Required action:
Every line of the material is to be returned verbatim. Pictures stay out.
┌─ Records for the exercise
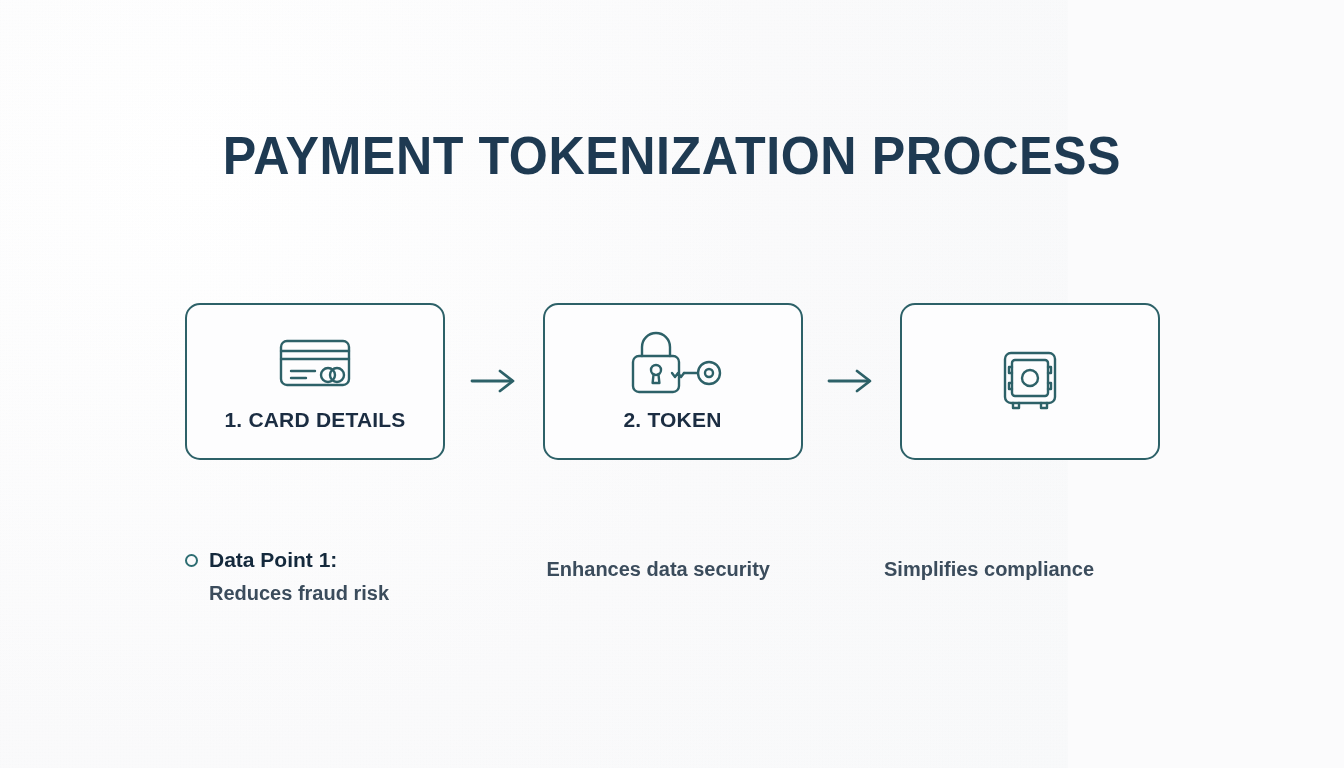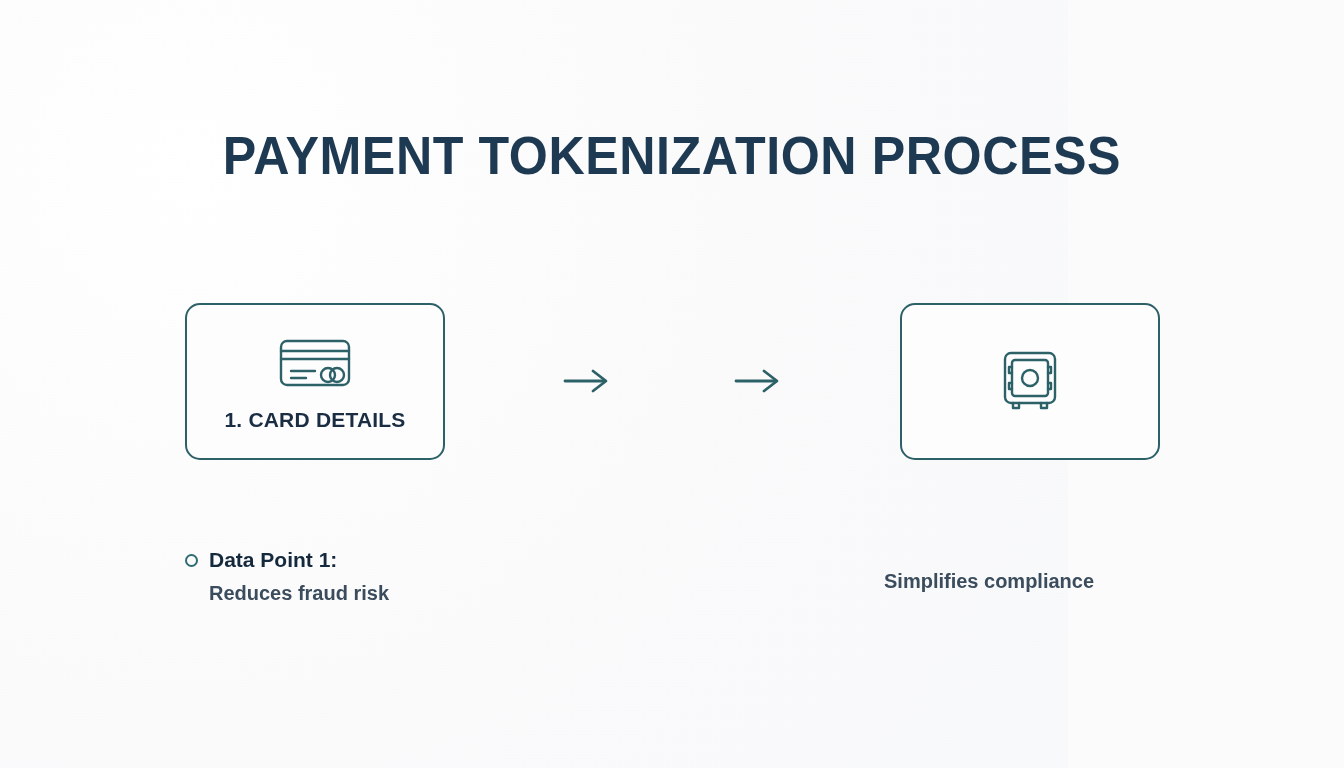--- a/index.html
+++ b/index.html
@@ -102,21 +102,20 @@
   }
 
   
   #points {
     position: absolute;
     left: 185px;
     top: 548px;
     width: 975px;
     display: flex;
     justify-content: space-between;
-    align-items: center;
   }
 
   .point {
     width: 300px;
     flex: 0 0 auto;
   }
 
   .point-head {
     display: flex;
     align-items: center;
@@ -174,20 +173,41 @@
       <div class="step-label">1. CARD DETAILS</div>
     </div>
 
     <div class="arrow">
       <svg width="48" height="26" viewBox="0 0 48 26" fill="none" stroke="#2d6168" stroke-width="2.8" stroke-linecap="round" stroke-linejoin="round">
         <line x1="2" y1="13" x2="42" y2="13"></line>
         <polyline points="30,3 43,13 30,23"></polyline>
       </svg>
     </div>
 
+    <div class="step-card">
+      <div class="step-icon">
+        <svg width="104" height="64" viewBox="0 0 104 64" fill="none" stroke="#2d6168" stroke-width="2.4" stroke-linecap="round" stroke-linejoin="round">
+
+          <path d="M21 25 V16 a14 14 0 0 1 28 0 V25"></path>
+
+          <rect x="12" y="25" width="46" height="36" rx="6"></rect>
+
+          <circle cx="35" cy="39" r="5"></circle>
+          <path d="M32.6 43 L31.6 52 H38.4 L37.4 43"></path>
+
+          <circle cx="88" cy="42" r="11"></circle>
+          <circle cx="88" cy="42" r="4"></circle>
+
+          <line x1="77" y1="42" x2="63" y2="42"></line>
+
+          <path d="M63 42 l-3 4 l-3 -4 l-3 4 l-3 -4"></path>
+        </svg>
+      </div>
+      <div class="step-label">2. TOKEN</div>
+    </div>
 
     <div class="arrow">
       <svg width="48" height="26" viewBox="0 0 48 26" fill="none" stroke="#2d6168" stroke-width="2.8" stroke-linecap="round" stroke-linejoin="round">
         <line x1="2" y1="13" x2="42" y2="13"></line>
         <polyline points="30,3 43,13 30,23"></polyline>
       </svg>
     </div>
 
     <div class="step-card">
       <div class="step-icon">
@@ -217,20 +237,21 @@
 
     <div class="point">
       <div class="point-head">
         <span class="bullet"></span>
         <span class="point-title">Data Point 1:</span>
       </div>
       <div class="point-desc">Reduces fraud risk</div>
     </div>
 
     <div class="point">
+      <div class="point-desc">Enhances data security</div>
     </div>
 
     <div class="point">
       <div class="point-desc">Simplifies compliance</div>
     </div>
 
   </div>
 
 </div>
 

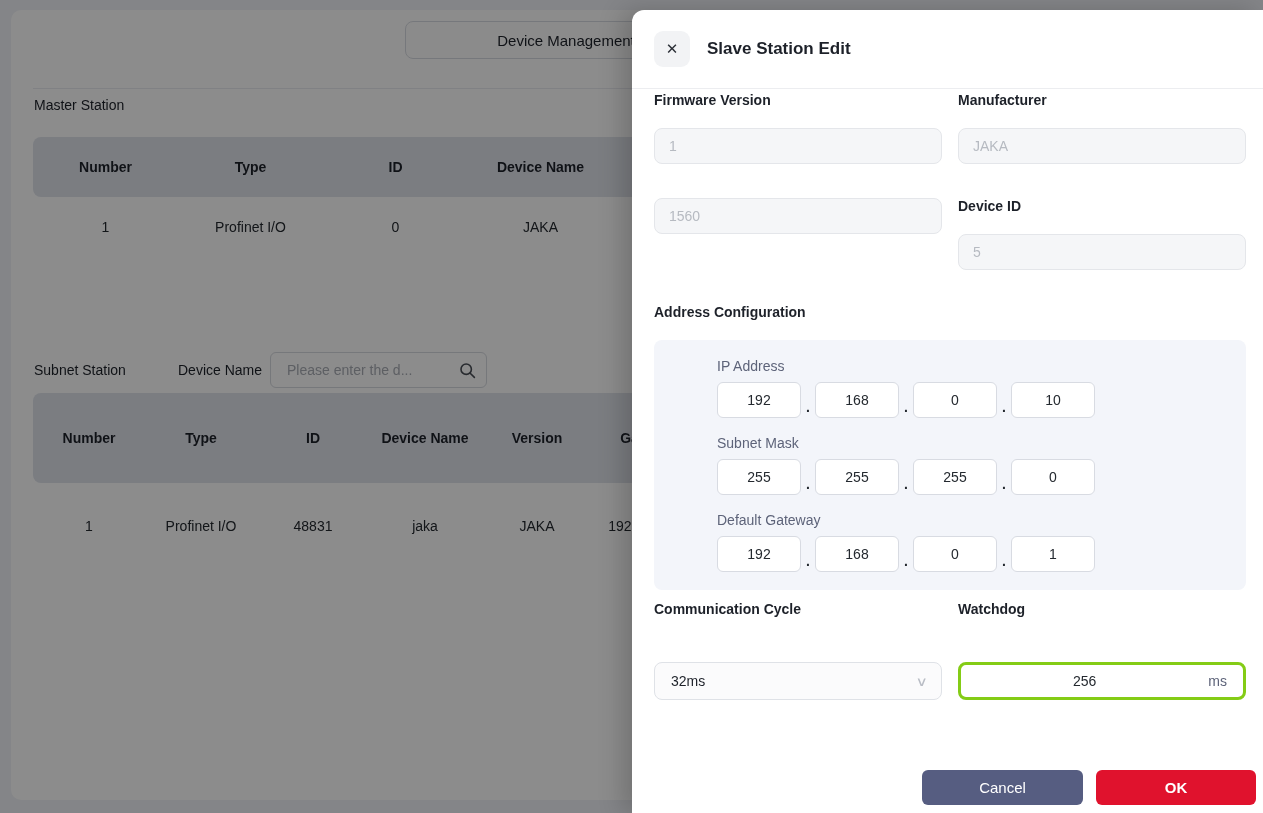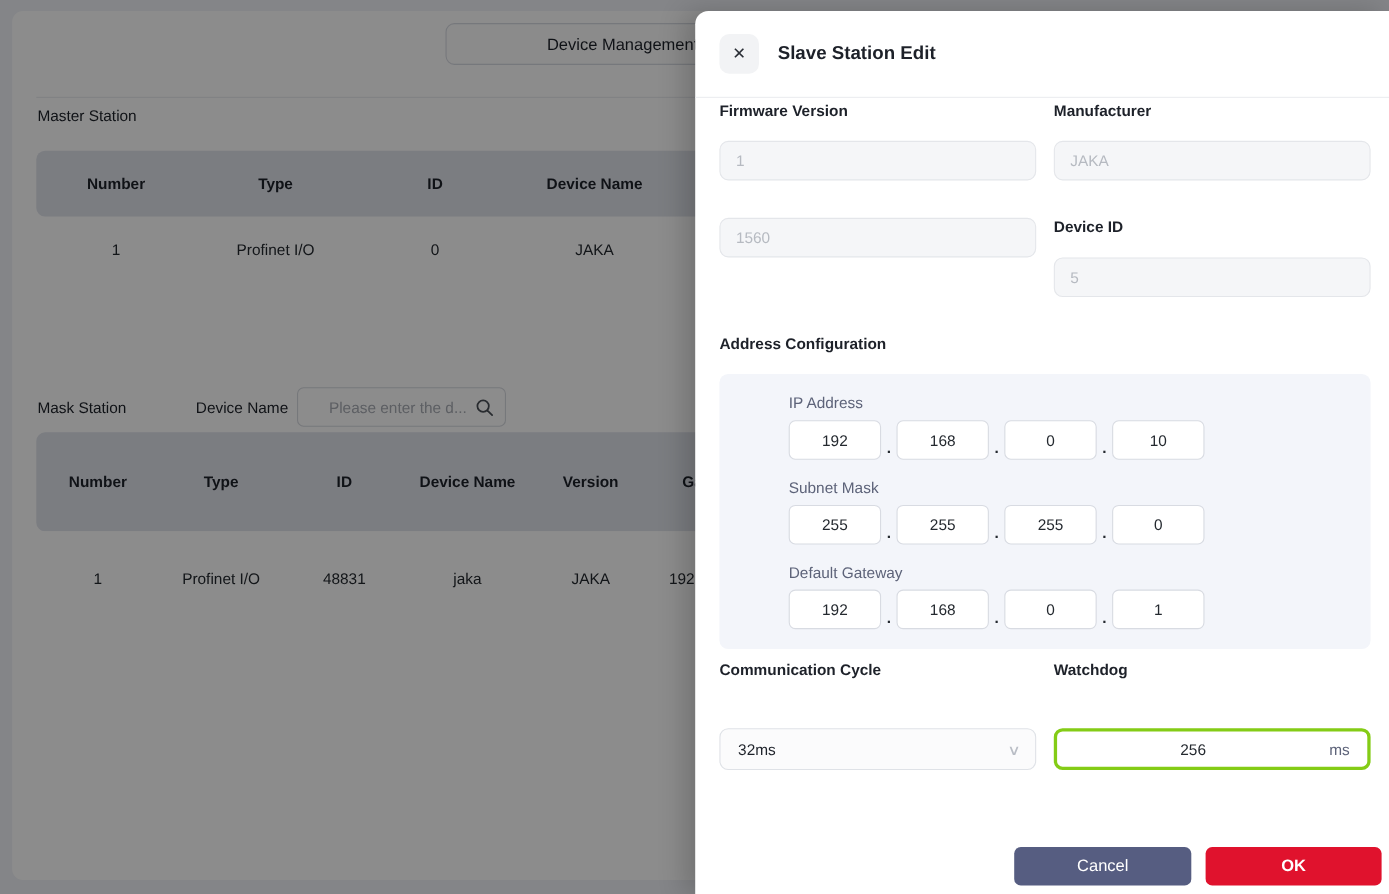--- a/index.html
+++ b/index.html
@@ -21,23 +21,23 @@
     background:#fdfdfd; border:1px solid #d8dbe2; border-radius:8px;
     font-family:inherit; font-size:15px; color:#1d2129; text-align:center; cursor:pointer;
   }
   .h-divider { position:absolute; left:22px; right:0; top:78px; height:1px; background:#e9ebf0; }
   .section-label { position:absolute; font-size:14px; font-weight:500; color:#1d2129; }
   .master-label { left:23px; top:87px; }
   .slave-label  { left:23px; top:352px; }
   .devname-label{ left:167px; top:352px; }
 
   .search-box {
-    position:absolute; left:259px; top:342px; width:190px; height:36px;
+    position:absolute; left:259px; top:342px; width:217px; height:36px;
     background:#fff; border:1px solid #d7dae0; border-radius:6px;
-    display:flex; align-items:center; padding:0 10px 0 28px;
+    display:flex; align-items:center; padding:0 10px 0 16px;
   }
   .search-box input {
     flex:1; min-width:0; border:none; outline:none; background:transparent;
     font-family:inherit; font-size:14px; color:#1d2129;
   }
   .search-box input::placeholder { color:#a9adb5; }
   .search-icon { flex:0 0 auto; width:17px; height:17px; display:block; }
 
   .tbl { position:absolute; left:22px; width:1200px; }
   .master-tbl { top:127px; }
@@ -142,21 +142,21 @@
       <div class="th">Device Name</div>
     </div>
     <div class="trow">
       <div class="td">1</div>
       <div class="td">Profinet I/O</div>
       <div class="td">0</div>
       <div class="td">JAKA</div>
     </div>
   </div>
 
-  <div class="section-label slave-label">Mask Station</div>
+  <div class="section-label slave-label">Subnet Station</div>
   <div class="section-label devname-label">Device Name</div>
 
   <div class="search-box">
     <input type="text" placeholder="Please enter the d..." style="">
     <svg class="search-icon" viewBox="0 0 17 17" fill="none">
       <circle cx="7.2" cy="7.2" r="5.2" stroke="#4a4f57" stroke-width="1.6"></circle>
       <line x1="11.2" y1="11.2" x2="15.4" y2="15.4" stroke="#4a4f57" stroke-width="1.6" stroke-linecap="round"></line>
     </svg>
   </div>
└─
Response to the exercise:
--- a/index.html
+++ b/index.html
@@ -102,21 +102,20 @@
   }
 
   
   #points {
     position: absolute;
     left: 185px;
     top: 548px;
     width: 975px;
     display: flex;
     justify-content: space-between;
-    align-items: center;
   }
 
   .point {
     width: 300px;
     flex: 0 0 auto;
   }
 
   .point-head {
     display: flex;
     align-items: center;
@@ -174,20 +173,41 @@
       <div class="step-label">1. CARD DETAILS</div>
     </div>
 
     <div class="arrow">
       <svg width="48" height="26" viewBox="0 0 48 26" fill="none" stroke="#2d6168" stroke-width="2.8" stroke-linecap="round" stroke-linejoin="round">
         <line x1="2" y1="13" x2="42" y2="13"></line>
         <polyline points="30,3 43,13 30,23"></polyline>
       </svg>
     </div>
 
+    <div class="step-card">
+      <div class="step-icon">
+        <svg width="104" height="64" viewBox="0 0 104 64" fill="none" stroke="#2d6168" stroke-width="2.4" stroke-linecap="round" stroke-linejoin="round">
+
+          <path d="M21 25 V16 a14 14 0 0 1 28 0 V25"></path>
+
+          <rect x="12" y="25" width="46" height="36" rx="6"></rect>
+
+          <circle cx="35" cy="39" r="5"></circle>
+          <path d="M32.6 43 L31.6 52 H38.4 L37.4 43"></path>
+
+          <circle cx="88" cy="42" r="11"></circle>
+          <circle cx="88" cy="42" r="4"></circle>
+
+          <line x1="77" y1="42" x2="63" y2="42"></line>
+
+          <path d="M63 42 l-3 4 l-3 -4 l-3 4 l-3 -4"></path>
+        </svg>
+      </div>
+      <div class="step-label">2. TOKEN</div>
+    </div>
 
     <div class="arrow">
       <svg width="48" height="26" viewBox="0 0 48 26" fill="none" stroke="#2d6168" stroke-width="2.8" stroke-linecap="round" stroke-linejoin="round">
         <line x1="2" y1="13" x2="42" y2="13"></line>
         <polyline points="30,3 43,13 30,23"></polyline>
       </svg>
     </div>
 
     <div class="step-card">
       <div class="step-icon">
@@ -217,20 +237,21 @@
 
     <div class="point">
       <div class="point-head">
         <span class="bullet"></span>
         <span class="point-title">Data Point 1:</span>
       </div>
       <div class="point-desc">Reduces fraud risk</div>
     </div>
 
     <div class="point">
+      <div class="point-desc">Enhances data security</div>
     </div>
 
     <div class="point">
       <div class="point-desc">Simplifies compliance</div>
     </div>
 
   </div>
 
 </div>
 

--- a/index.html
+++ b/index.html
@@ -21,23 +21,23 @@
     background:#fdfdfd; border:1px solid #d8dbe2; border-radius:8px;
     font-family:inherit; font-size:15px; color:#1d2129; text-align:center; cursor:pointer;
   }
   .h-divider { position:absolute; left:22px; right:0; top:78px; height:1px; background:#e9ebf0; }
   .section-label { position:absolute; font-size:14px; font-weight:500; color:#1d2129; }
   .master-label { left:23px; top:87px; }
   .slave-label  { left:23px; top:352px; }
   .devname-label{ left:167px; top:352px; }
 
   .search-box {
-    position:absolute; left:259px; top:342px; width:190px; height:36px;
+    position:absolute; left:259px; top:342px; width:217px; height:36px;
     background:#fff; border:1px solid #d7dae0; border-radius:6px;
-    display:flex; align-items:center; padding:0 10px 0 28px;
+    display:flex; align-items:center; padding:0 10px 0 16px;
   }
   .search-box input {
     flex:1; min-width:0; border:none; outline:none; background:transparent;
     font-family:inherit; font-size:14px; color:#1d2129;
   }
   .search-box input::placeholder { color:#a9adb5; }
   .search-icon { flex:0 0 auto; width:17px; height:17px; display:block; }
 
   .tbl { position:absolute; left:22px; width:1200px; }
   .master-tbl { top:127px; }
@@ -142,21 +142,21 @@
       <div class="th">Device Name</div>
     </div>
     <div class="trow">
       <div class="td">1</div>
       <div class="td">Profinet I/O</div>
       <div class="td">0</div>
       <div class="td">JAKA</div>
     </div>
   </div>
 
-  <div class="section-label slave-label">Mask Station</div>
+  <div class="section-label slave-label">Subnet Station</div>
   <div class="section-label devname-label">Device Name</div>
 
   <div class="search-box">
     <input type="text" placeholder="Please enter the d..." style="">
     <svg class="search-icon" viewBox="0 0 17 17" fill="none">
       <circle cx="7.2" cy="7.2" r="5.2" stroke="#4a4f57" stroke-width="1.6"></circle>
       <line x1="11.2" y1="11.2" x2="15.4" y2="15.4" stroke="#4a4f57" stroke-width="1.6" stroke-linecap="round"></line>
     </svg>
   </div>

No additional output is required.